## Task directions:
Word for word, restate the lines from the one holding "subtotal: 3020.00 -> 3145.00" through the last line of the material below, and leave every picture out.

## Records shown:
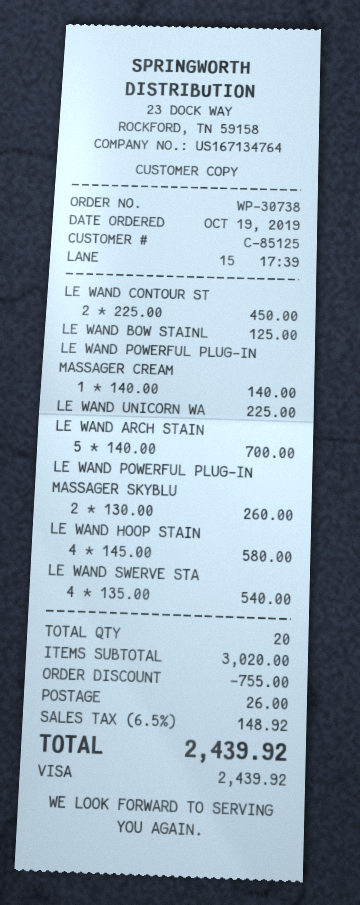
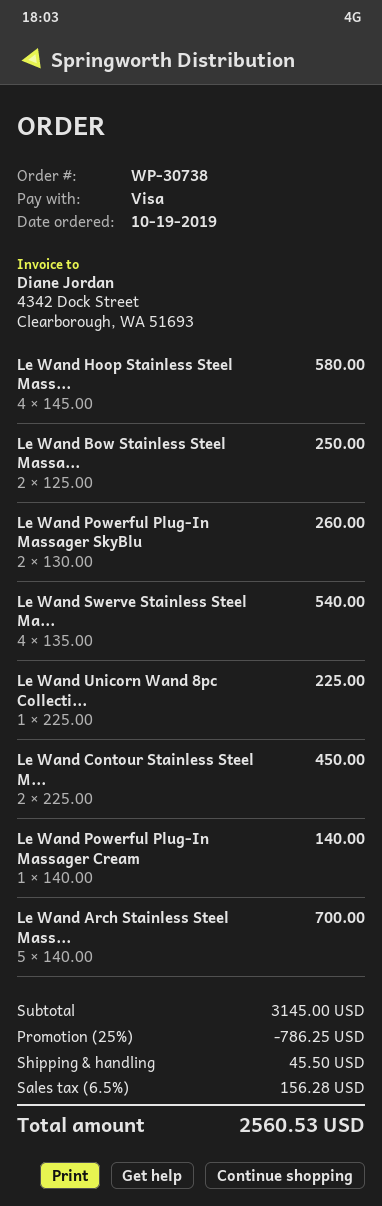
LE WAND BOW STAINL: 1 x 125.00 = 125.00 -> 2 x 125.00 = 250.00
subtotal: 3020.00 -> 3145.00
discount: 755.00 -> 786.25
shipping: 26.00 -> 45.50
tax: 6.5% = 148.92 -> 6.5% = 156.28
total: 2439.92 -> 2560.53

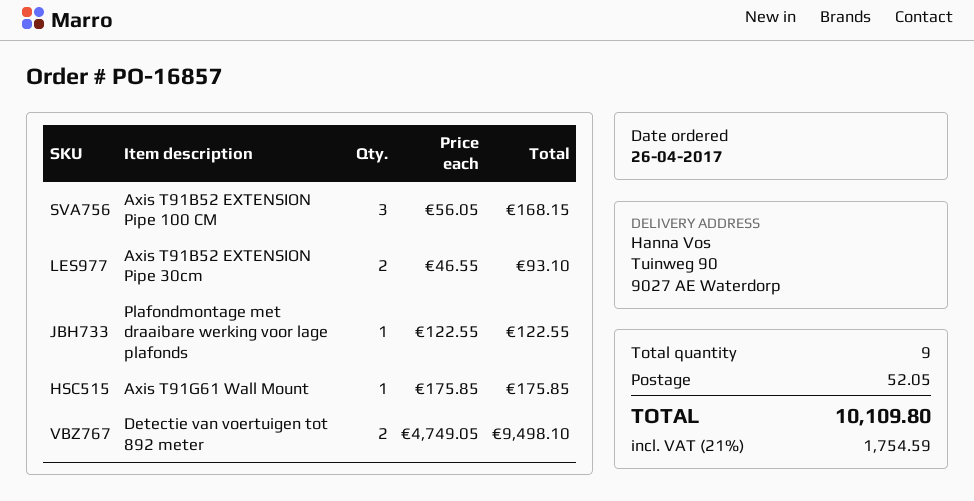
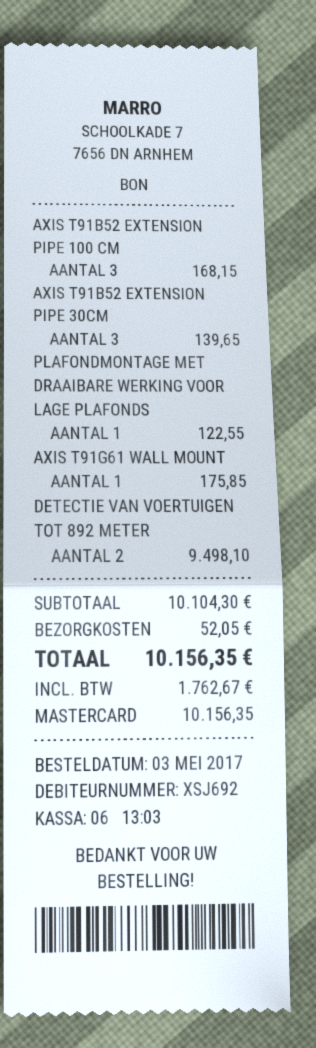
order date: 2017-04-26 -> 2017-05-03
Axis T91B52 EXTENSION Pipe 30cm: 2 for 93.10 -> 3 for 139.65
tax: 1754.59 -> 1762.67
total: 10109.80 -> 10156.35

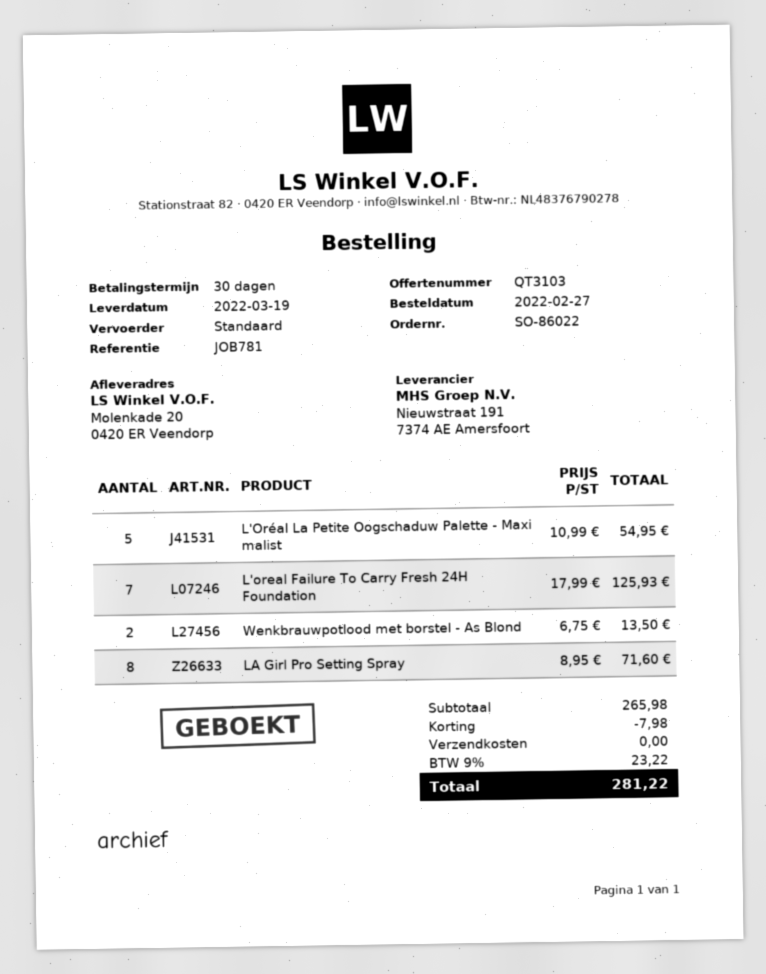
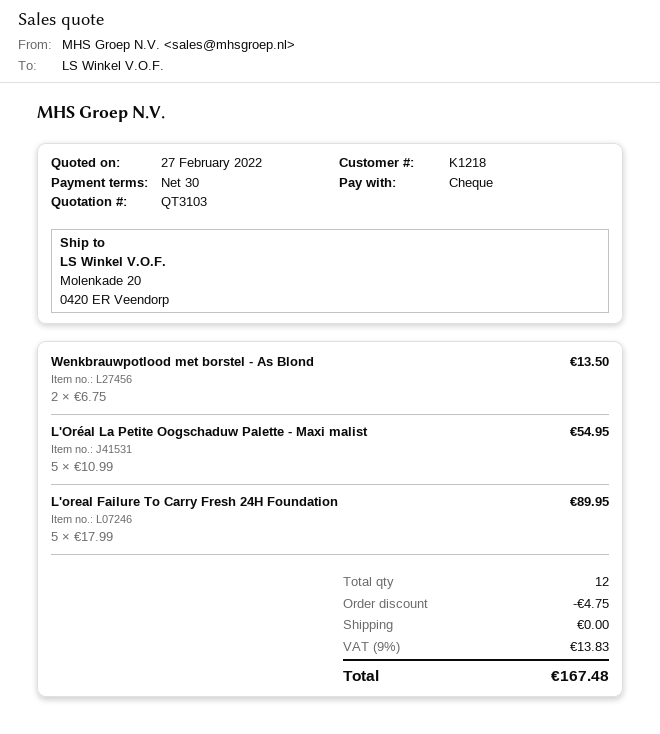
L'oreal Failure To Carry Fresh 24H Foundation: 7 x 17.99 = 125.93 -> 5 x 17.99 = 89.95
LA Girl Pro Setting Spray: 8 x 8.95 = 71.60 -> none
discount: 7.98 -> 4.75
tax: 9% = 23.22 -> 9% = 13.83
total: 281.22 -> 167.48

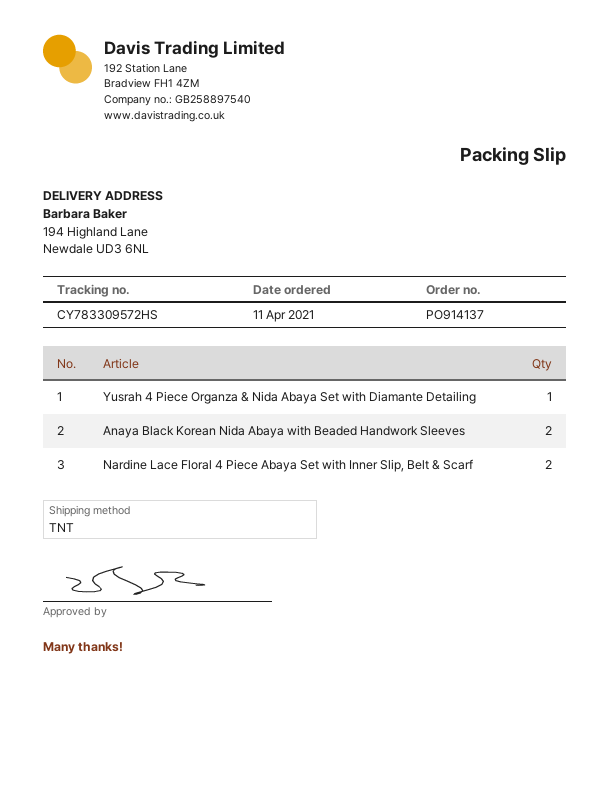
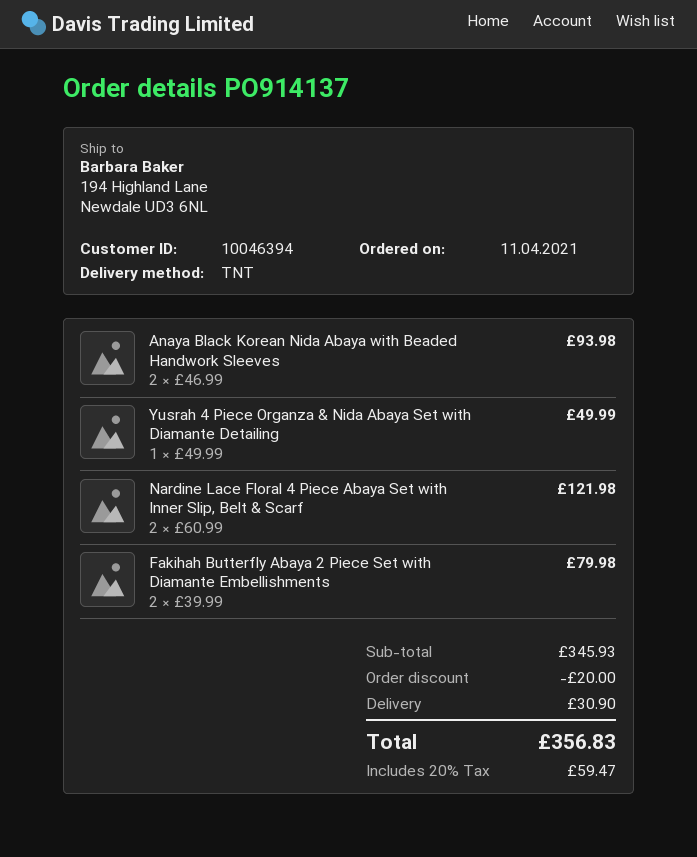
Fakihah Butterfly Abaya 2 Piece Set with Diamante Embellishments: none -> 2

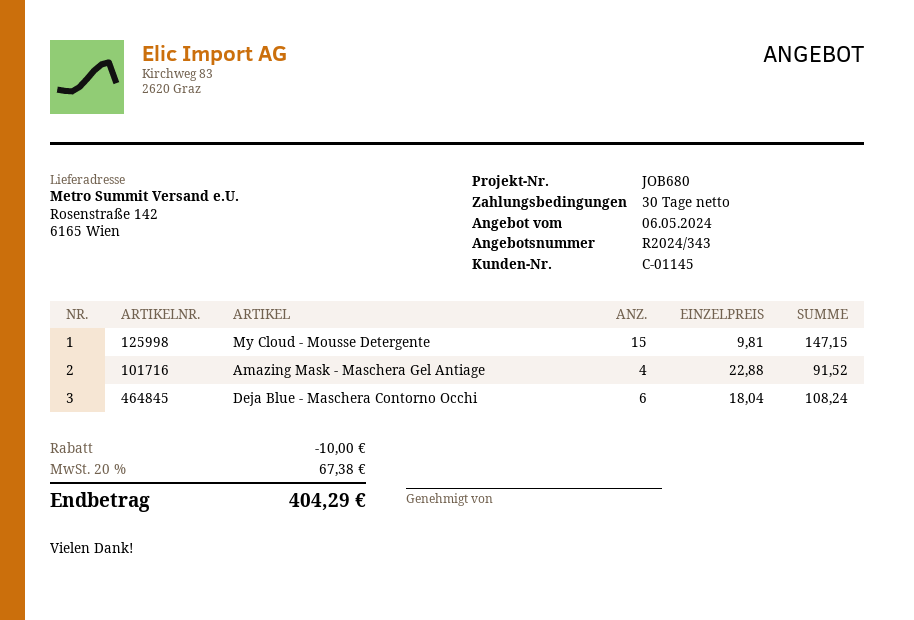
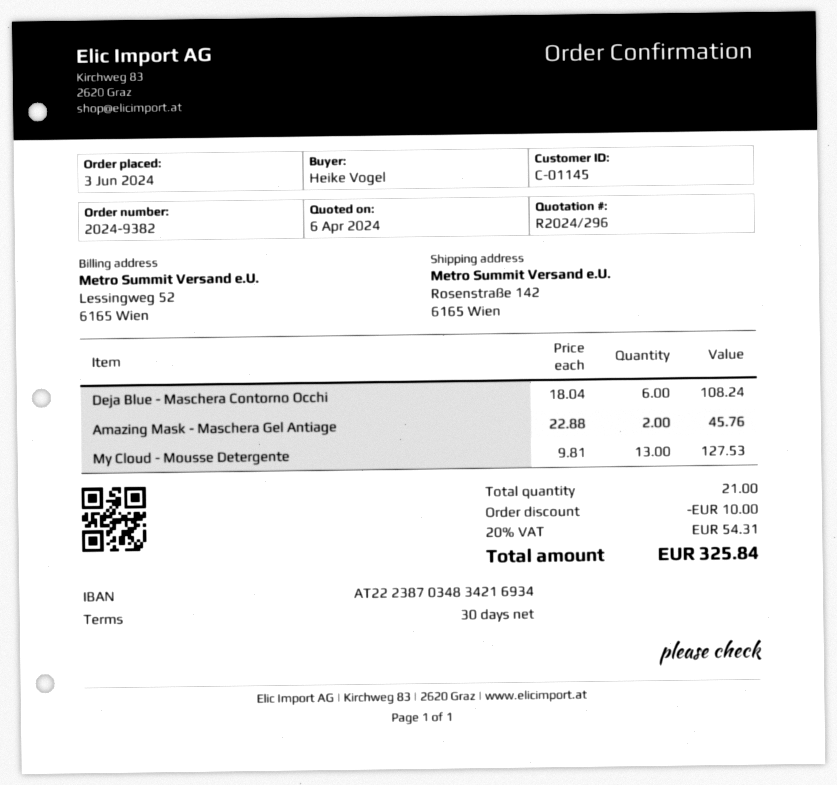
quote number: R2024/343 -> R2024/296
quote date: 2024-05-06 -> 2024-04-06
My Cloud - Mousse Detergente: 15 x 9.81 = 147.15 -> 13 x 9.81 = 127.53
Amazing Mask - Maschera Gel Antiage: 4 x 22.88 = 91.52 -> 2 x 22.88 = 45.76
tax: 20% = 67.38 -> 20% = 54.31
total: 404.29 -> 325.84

## Exercise output:
subtotal: 3020.00 -> 3145.00
discount: 755.00 -> 786.25
shipping: 26.00 -> 45.50
tax: 6.5% = 148.92 -> 6.5% = 156.28
total: 2439.92 -> 2560.53

order date: 2017-04-26 -> 2017-05-03
Axis T91B52 EXTENSION Pipe 30cm: 2 for 93.10 -> 3 for 139.65
tax: 1754.59 -> 1762.67
total: 10109.80 -> 10156.35

L'oreal Failure To Carry Fresh 24H Foundation: 7 x 17.99 = 125.93 -> 5 x 17.99 = 89.95
LA Girl Pro Setting Spray: 8 x 8.95 = 71.60 -> none
discount: 7.98 -> 4.75
tax: 9% = 23.22 -> 9% = 13.83
total: 281.22 -> 167.48

Fakihah Butterfly Abaya 2 Piece Set with Diamante Embellishments: none -> 2

quote number: R2024/343 -> R2024/296
quote date: 2024-05-06 -> 2024-04-06
My Cloud - Mousse Detergente: 15 x 9.81 = 147.15 -> 13 x 9.81 = 127.53
Amazing Mask - Maschera Gel Antiage: 4 x 22.88 = 91.52 -> 2 x 22.88 = 45.76
tax: 20% = 67.38 -> 20% = 54.31
total: 404.29 -> 325.84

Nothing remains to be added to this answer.